Features

Files sources

AWS Common configuration

As described in AWS IAM Override , you can override the IAM role you want to use when attempting to retrieve files from an AWS Service.

The IAM override defined the closest to the resource to retrieve is used. See IAM Override Priority for more details.

AWS S3 Source

This allows you to define an S3 source with the Bucket name and Object key that you want to retrieve.

Hint

All files downloaded from S3 are opened as a StreamingBody to avoid any casting error that could lead to corruption. You can download all types of files. (Flat files, Images and ZIP have been tested for that purpose)

Hint

Docker images meant to be immutable and light, we recommend to keep the files you retrieve from AWS S3 light to avoid complications and delay the startup of your applications.

AWS SSM Source

Similarly to AWS S3, this allows to retrieve the content of a SSM Parameter and store it as file. This can be useful simple credentials syntax and otherwise String defined parameters.

Warning

If you are using a SecureString, make sure that you IAM role has kms:Decrypt permissions on the KMS Key.

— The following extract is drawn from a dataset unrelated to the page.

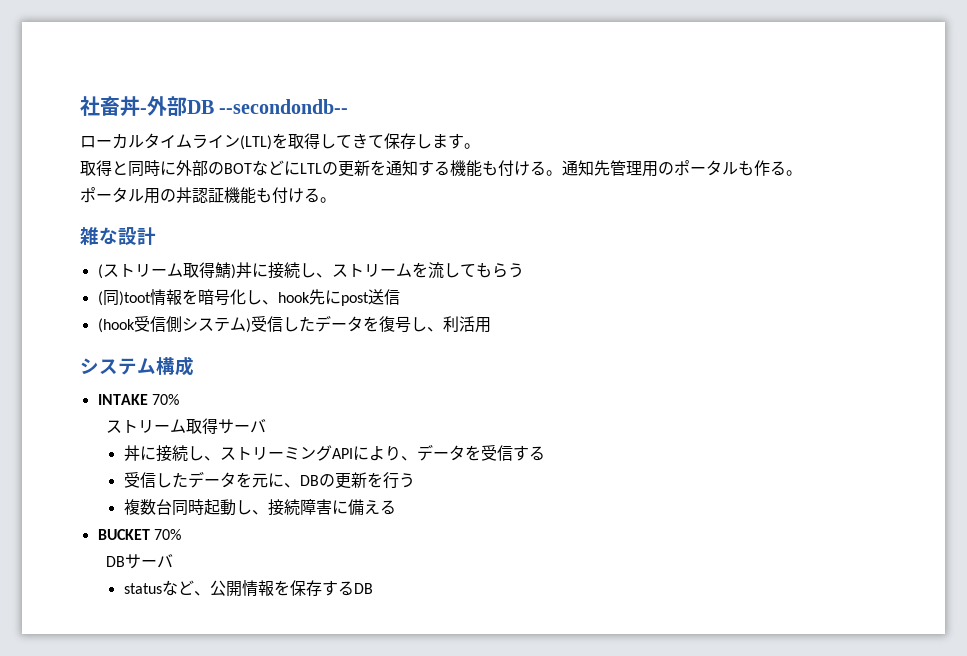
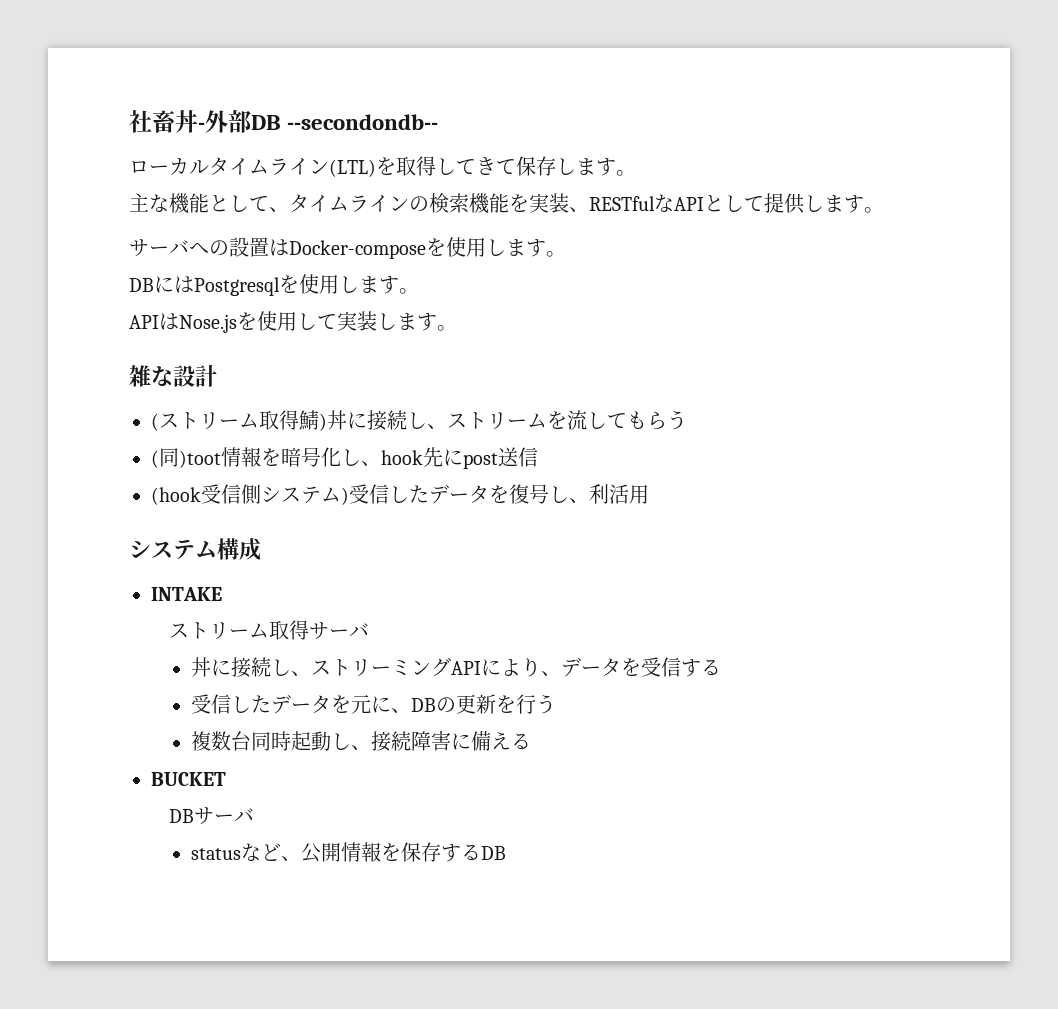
[80,160,802,177] [80,187,320,204] 取得と同時に外部のBOTなどにLTLの更新を通知する機能も付ける。通知先管理用のポータルも作る。 // ポータル用の丼認証機能も付ける -> [129,193,884,214] [129,237,566,259] [129,274,419,296] [129,311,437,333] 主な機能として、タイムラインの検索機能を実装、RESTfulなAPIとして提供します。 // サーバへの設置はDocker-composeを使用します。 // DBにはPostgresqlを使用します。 // APIはNose.jsを使用して実装します
[151,394,179,405] 70% -> (222, 594) none
[153,529,181,540] 70% -> (226, 779) none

AWS Secrets Manager Source

Attention

This should only be used for very edgy use-cases, such as retrieving certificates stored as flat content in AWS SSM. Alternatively you can use the AWS ECS Task Definition Secrets definitions

Url Source

Allows you to download a file from an arbitrary URL. You can specify basic auth credentials if the file is not publicly accessible.

Warning

We do not recommend to put the basic auth credentials in plain text in the configuration, unless the source of the configuration for ECS Files Composer comes from AWS Secrets manager.

Self-signed certificates rendering

certificates:
  x509:
    /tmp/testinggg:
      keyFileName: nginx.key
      certFileName: nginx.crt
      commonName: test.net

See also

More details on all the available options for certificates

Files Rendering

To allow further flexibility, you have the possibility to set a context which indicates whether the file should be used as a template for a supported renderer.

Note

The default value is plain, which means no alteration at all is to be done and the file should be used as-is.

Warning

Do not attempt to perform rendering on a file that is not text (i.e. Images/ZIP etc.)

Jinja2 & Custom filters

Used in a lot of very well known frameworks and Applications, such as Ansible, Jinja2 is a very powerful template rendering engine. Therefore, that will allow you to use Jinja filters to alter the file as you need it to.

Hint

When using the jinja2 context, the file is placed into a randomly generated folder. That folder then auto-destroys itself once the processing of the given file is complete, and the file is then rendered and written at the defined location.

See also

More about Jinja2 and Jinja2 filters

env_override filter

This filter allows you to very simply interpolate an environment variable value from the key of that env var. Take the following example

files:
  /tmp/test.txt:
    content: >-
      this is a test {{ "default" | env_override('ENV_VAR_TO_CHANGE') }}
    owner: john
    group: root
    mode: 600
    context: jinja2

Files composer will use the content as template, which has been written to a temporary directory. It then invokes Jinja, with the custom filter env_override . If the filter finds an environment variable named ENV_VAR_TO_CHANGE , it then retrieves the value and pass it to Jinja. If not, Jinja will use default as the value.